The company will also cut working hours in three of its other German plants, reports AutoNews.

VW claims that Golf production is affected because of their supplier ES Automobilguss stopped the delivery of cast iron parts used to make gearboxes. Car Trim, a sister company of ES Automobilguss, also stopped deliveries of seat covers earlier this month.

The dispute between VW Group and its suppliers is about a payment disagreement over a joint venture and price cuts demanded by the former as the company seeks to reduce costs amid its dieselgate scandal.

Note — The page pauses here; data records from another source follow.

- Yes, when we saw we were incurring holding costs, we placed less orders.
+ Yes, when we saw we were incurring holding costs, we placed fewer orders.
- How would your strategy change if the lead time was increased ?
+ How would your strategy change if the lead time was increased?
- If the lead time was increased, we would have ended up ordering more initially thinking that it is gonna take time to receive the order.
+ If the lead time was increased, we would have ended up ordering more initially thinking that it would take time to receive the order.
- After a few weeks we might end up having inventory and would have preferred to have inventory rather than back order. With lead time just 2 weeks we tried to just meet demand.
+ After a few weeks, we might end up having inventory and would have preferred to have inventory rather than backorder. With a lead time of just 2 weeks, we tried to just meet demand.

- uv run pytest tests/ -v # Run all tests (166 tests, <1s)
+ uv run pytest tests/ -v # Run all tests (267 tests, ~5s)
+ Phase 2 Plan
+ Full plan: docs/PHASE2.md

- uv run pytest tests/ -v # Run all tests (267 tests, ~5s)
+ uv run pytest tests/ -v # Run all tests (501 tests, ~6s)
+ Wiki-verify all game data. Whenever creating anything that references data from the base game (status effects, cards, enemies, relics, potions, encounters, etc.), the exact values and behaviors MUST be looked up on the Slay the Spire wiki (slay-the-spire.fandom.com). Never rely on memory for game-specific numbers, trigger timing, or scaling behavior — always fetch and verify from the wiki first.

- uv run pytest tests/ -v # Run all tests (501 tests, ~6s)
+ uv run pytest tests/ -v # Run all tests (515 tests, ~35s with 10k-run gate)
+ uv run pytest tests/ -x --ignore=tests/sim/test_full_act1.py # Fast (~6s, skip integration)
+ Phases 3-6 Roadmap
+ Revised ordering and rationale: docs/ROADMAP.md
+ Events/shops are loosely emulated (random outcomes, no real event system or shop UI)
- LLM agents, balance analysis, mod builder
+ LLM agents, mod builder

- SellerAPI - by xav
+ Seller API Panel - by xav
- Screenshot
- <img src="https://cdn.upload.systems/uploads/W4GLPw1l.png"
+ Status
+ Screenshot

VW is considering to use ‘every legal means at its disposal’ to force the suppliers into meeting their delivery commitments, according to German media, including police-escorted trucks into the suppliers’ plants to collect the said components. A court hearing is scheduled for August 31.

What this means for the VW Golf, Europe’s best-selling car, is that its production will be halted in Wolfsburg for five days next week, cutting working hours from 10,000 out of the 60,000 people employed at the factory.

VW will also cut shifts from VW’s gearbox-making facility in Kassel and at a plant in Zwickau which builds the Golf and Passat. The company’s factory in Emden which also builds Passats with be idled between August 18 to 24, also due to Car Trim deciding to stop deliveries.

The decision by the suppliers to stop deliveries is “incomprehensible and a heavy burden for Volkswagen and its employees,” Lower Saxony’s Economy Minister Olaf Lies told state parliament on Thursday.

The dispute may cost VW as much as 40 million euros ($45 million) per week according to Christian Ludwig, an analyst at Bankhaus Lampe.